# Access streaming data with REST services

*Create a service that allows you to send and receive data to your IBM Streams application*

## Introduction

The goal of this tutorial is to teach you how to add a web service to a streaming application. Streaming apps start with a data source, do some data processing (such as filtering and aggregation), and send the results to one or more targets. By adding a web service with REST endpoints, we'll show you how you can `POST` data to an IBM Streams application and `GET` the data produced by the application
This sample demonstrates creating a web service that acts as an event source and event sink for a Streams application. The service runs as an instance on Cloud Pak for Data and provides a REST API that you can use to POST and GET data to/from the application.

### How it works
   
The web service that is created will run as a service instance on Cloud Pak for Data. Your web service clients can run anywhere. You can test it from your command-line with cURL or integrate the Streams application with another application. We'll demonstrate how to test it from a Python notebook and from the web service's built-in Swagger UI.

### Prerequisites

This notebook requires a **Python 3.6 kernel** on **IBM Cloud Pak for Data 3.5** and an instance of **IBM Streams**.

### Links

- [Streams Python development guide](https://ibmstreams.github.io/streamsx.documentation/docs/latest/python/)
- [Streams Python API](https://streamsxtopology.readthedocs.io/)
- [Blog post about feature details and documentation](https://community.ibm.com/community/user/cloudpakfordata/blogs/natasha-dsilva1/2020/12/07/send-and-receive-streaming-data-via-rest-with-ibm?CommunityKey=c0c16ff2-10ef-4b50-ae4c-57d769937235)
- [Tutorial: Access streaming data with rest services](/tutorials/access-streaming-data-with-rest-services/)
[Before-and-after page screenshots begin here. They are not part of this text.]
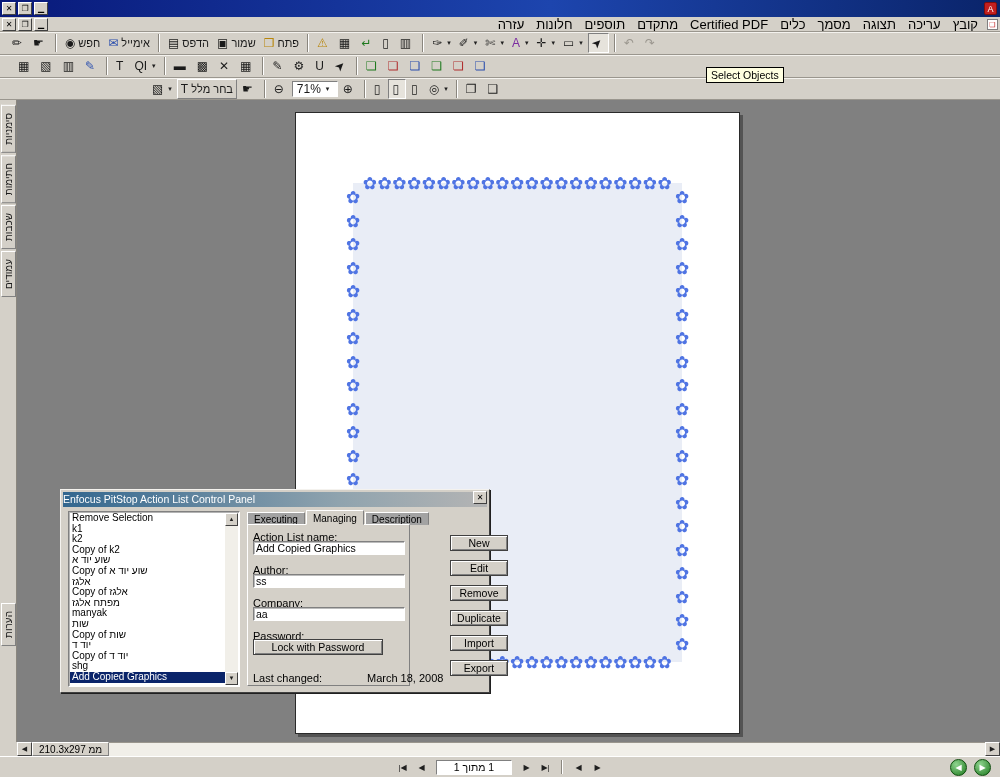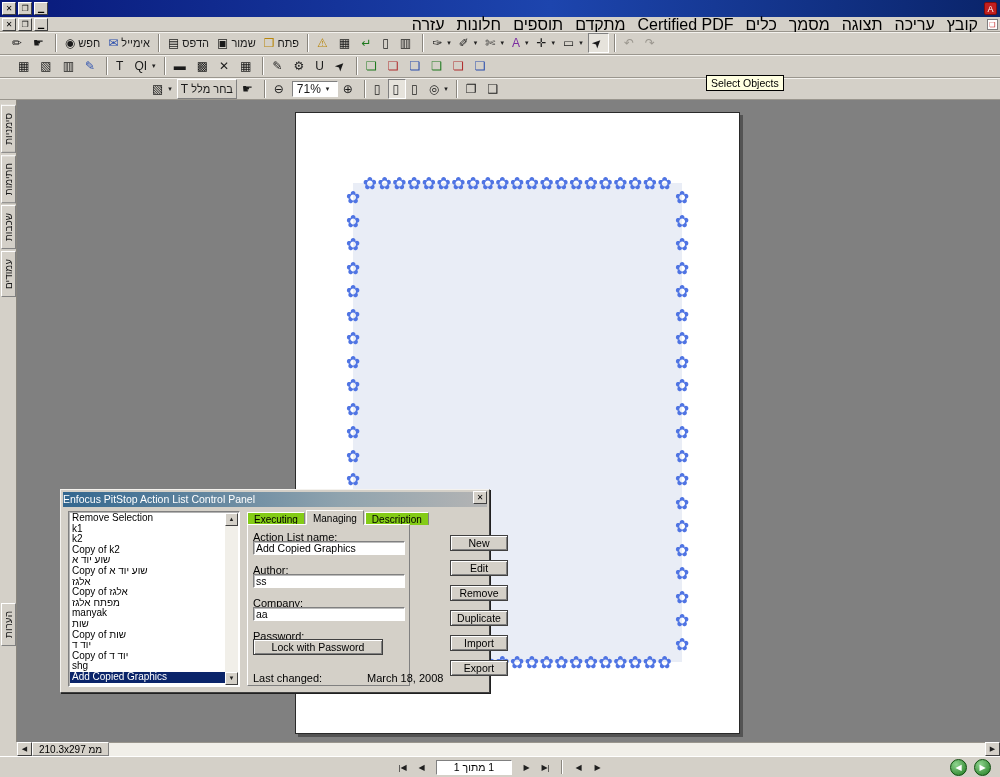"עזרה" .menu-item { font-size: 16px -> 13px }
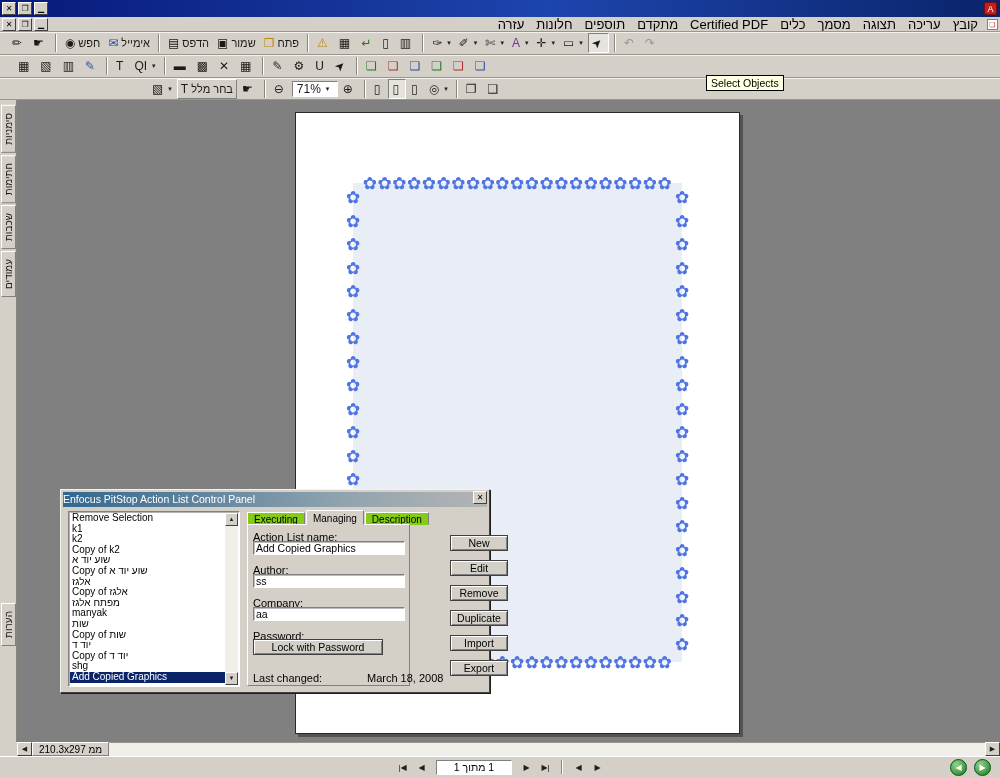"Select Objects" .tooltip { margin-top: 8px -> none }
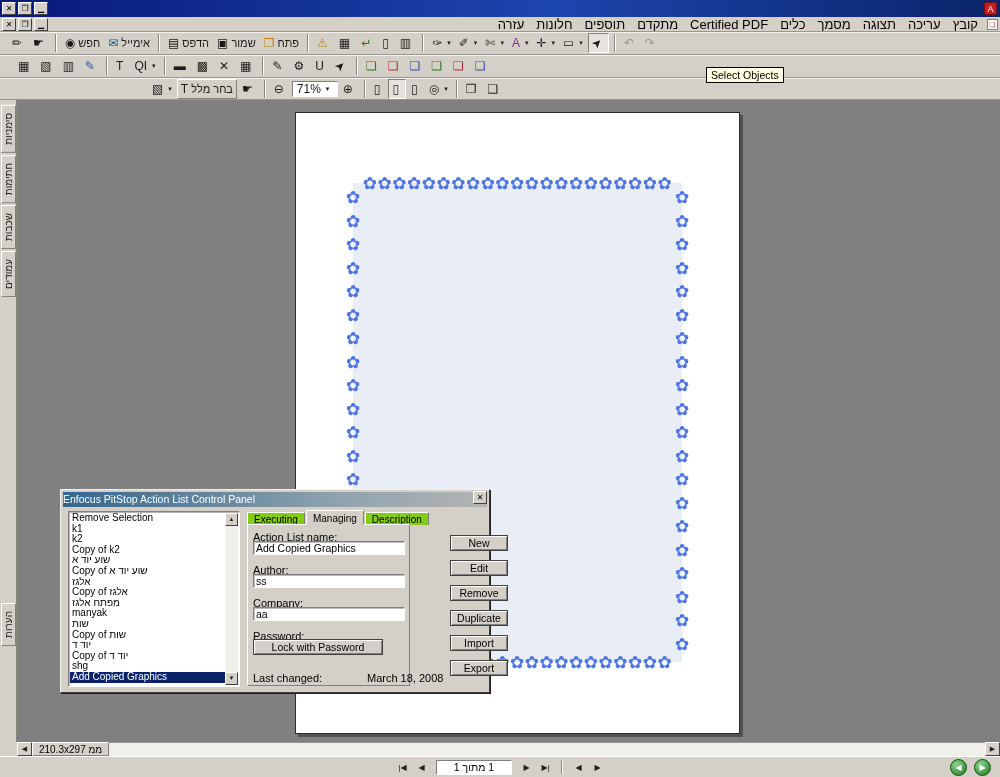"Executing" .dlg-tab { background: #84cc16 -> #a3a3a3 }
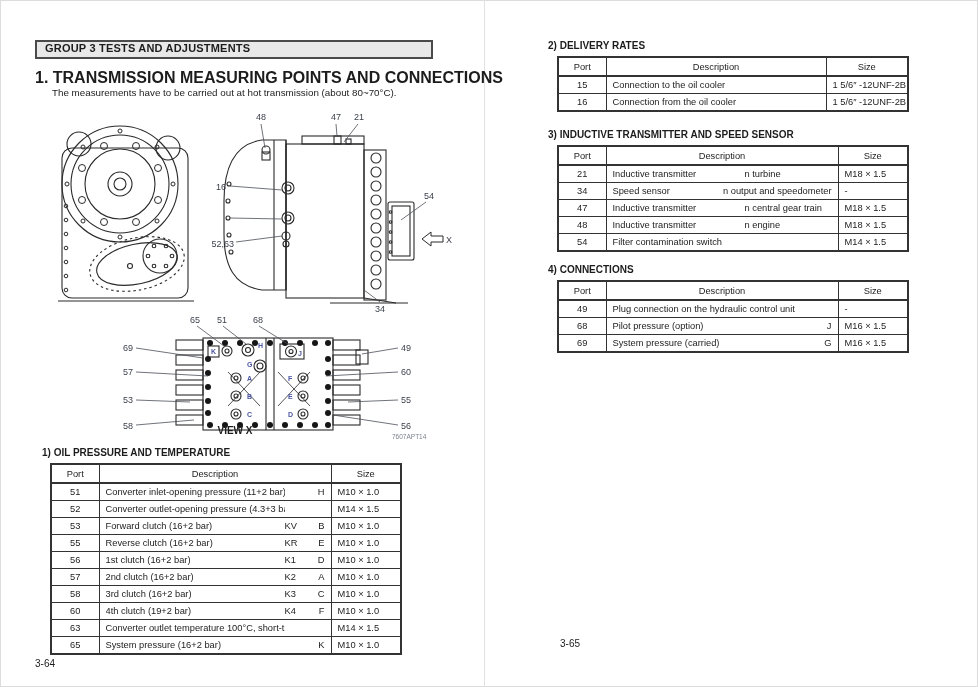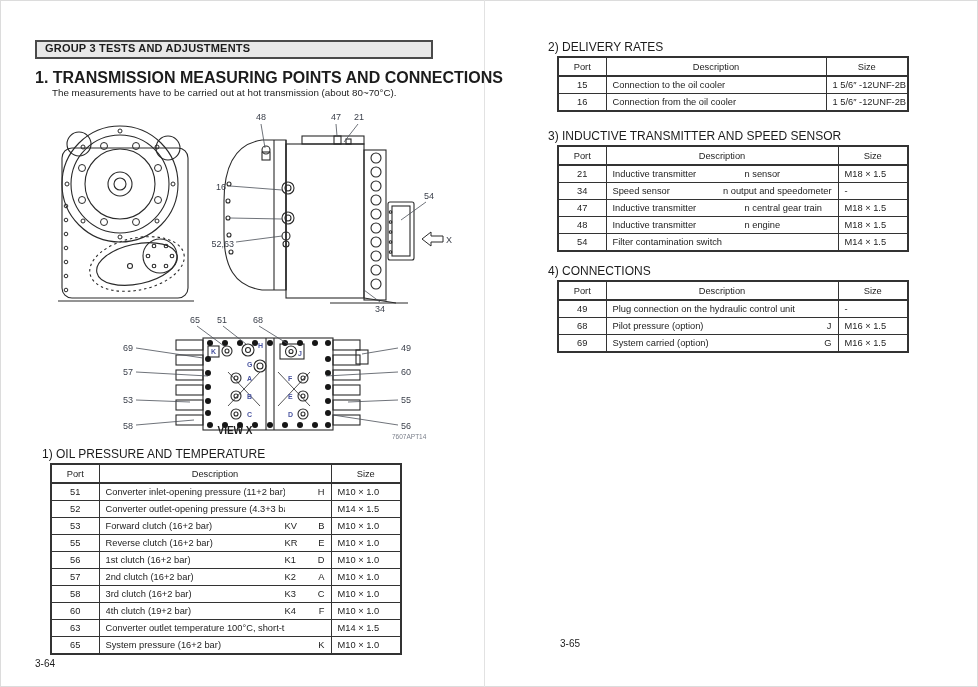"2) DELIVERY RATES" .tbl-title { font-size: 12px -> 10px; font-weight: normal -> bold }
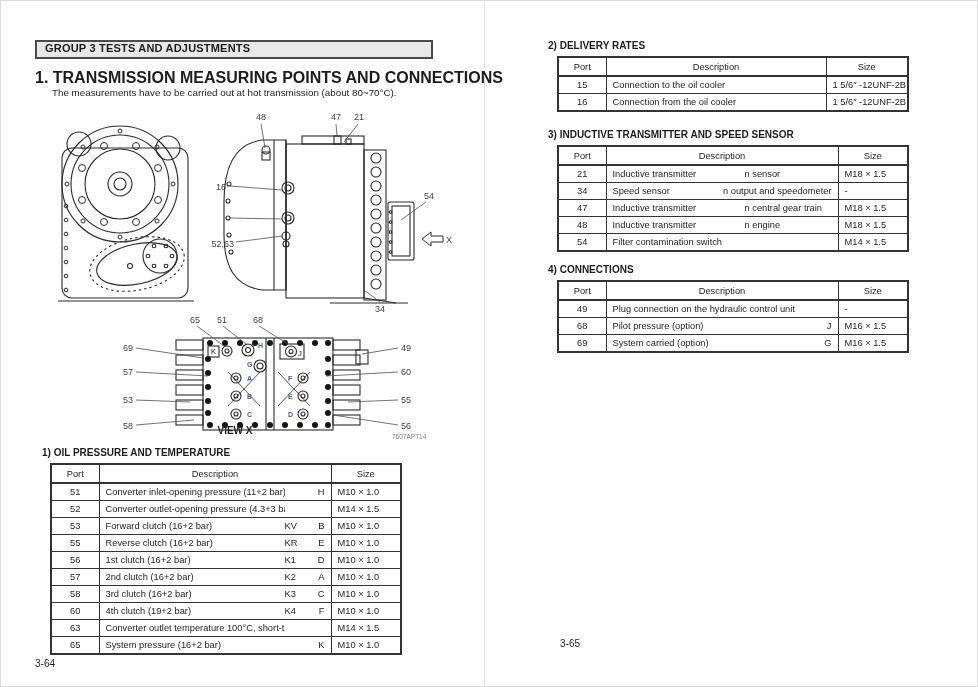"n sensor" span.d-sub { text: sensor -> turbine }
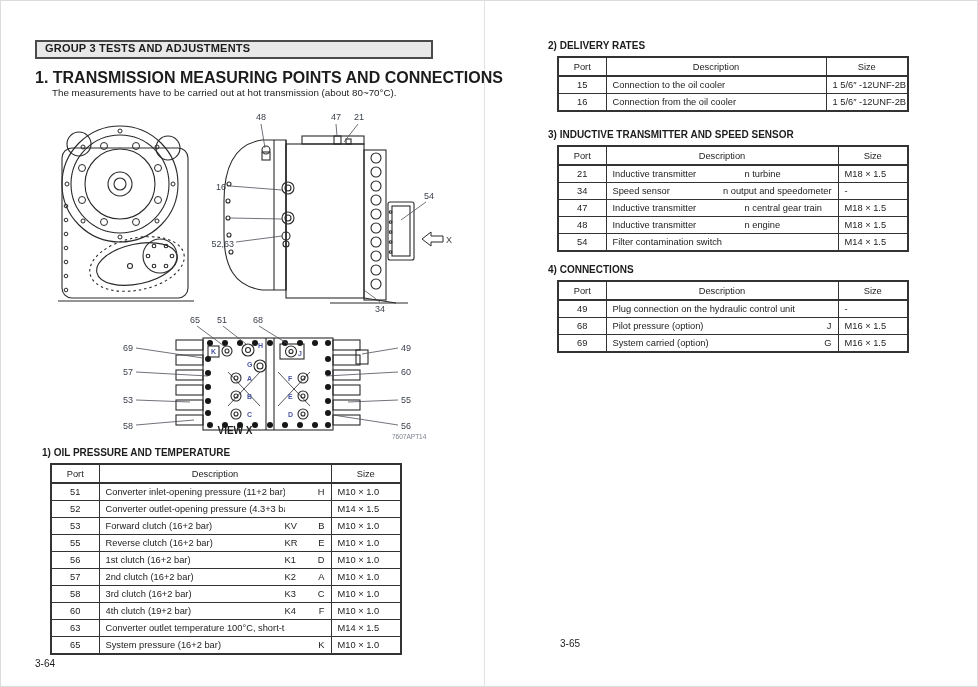"System carried (option)" span.d-main { text: carried (option -> pressure (carried }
## Configure the Streams instance

In order to submit a Streams application you need to provide the name of the Streams instance.

1. From the navigation menu, click `Services > Instances`.
1. Update the value of `STREAMS_INSTANCE_NAME` to the name of your provisioned Streams instance in the cell below.
1. Run the cell and continue to the next cell.

In [None]:
# Edit to specify the name of the streams instance to use

STREAMS_INSTANCE_NAME = "<your-streams-instance-name>"

#### Set your USERNAME and PASSWORD to use with the REST API
Run this cell to be prompted for USERNAME and PASSWORD. These variables will be used to test REST requests later in the notebook.

In [None]:
import getpass
USERNAME = input("CPD USERNAME:  ")
PASSWORD = getpass.getpass("CPD PASSWORD:  ")

## Example 1: Create a Streams application that makes data available via REST
This application will use the `EndpointSink` operator to make data from the Streams application accessible via GET requests.
We will submit a Streams application that sends data to the endpoint sink. Once the application is running, we will have a new instance of the Streams job service listed under `Instances` in the CPD menu.
After getting the REST endpoint from the Streams job service instance, we can use the Python requests module to get data from the Streams application.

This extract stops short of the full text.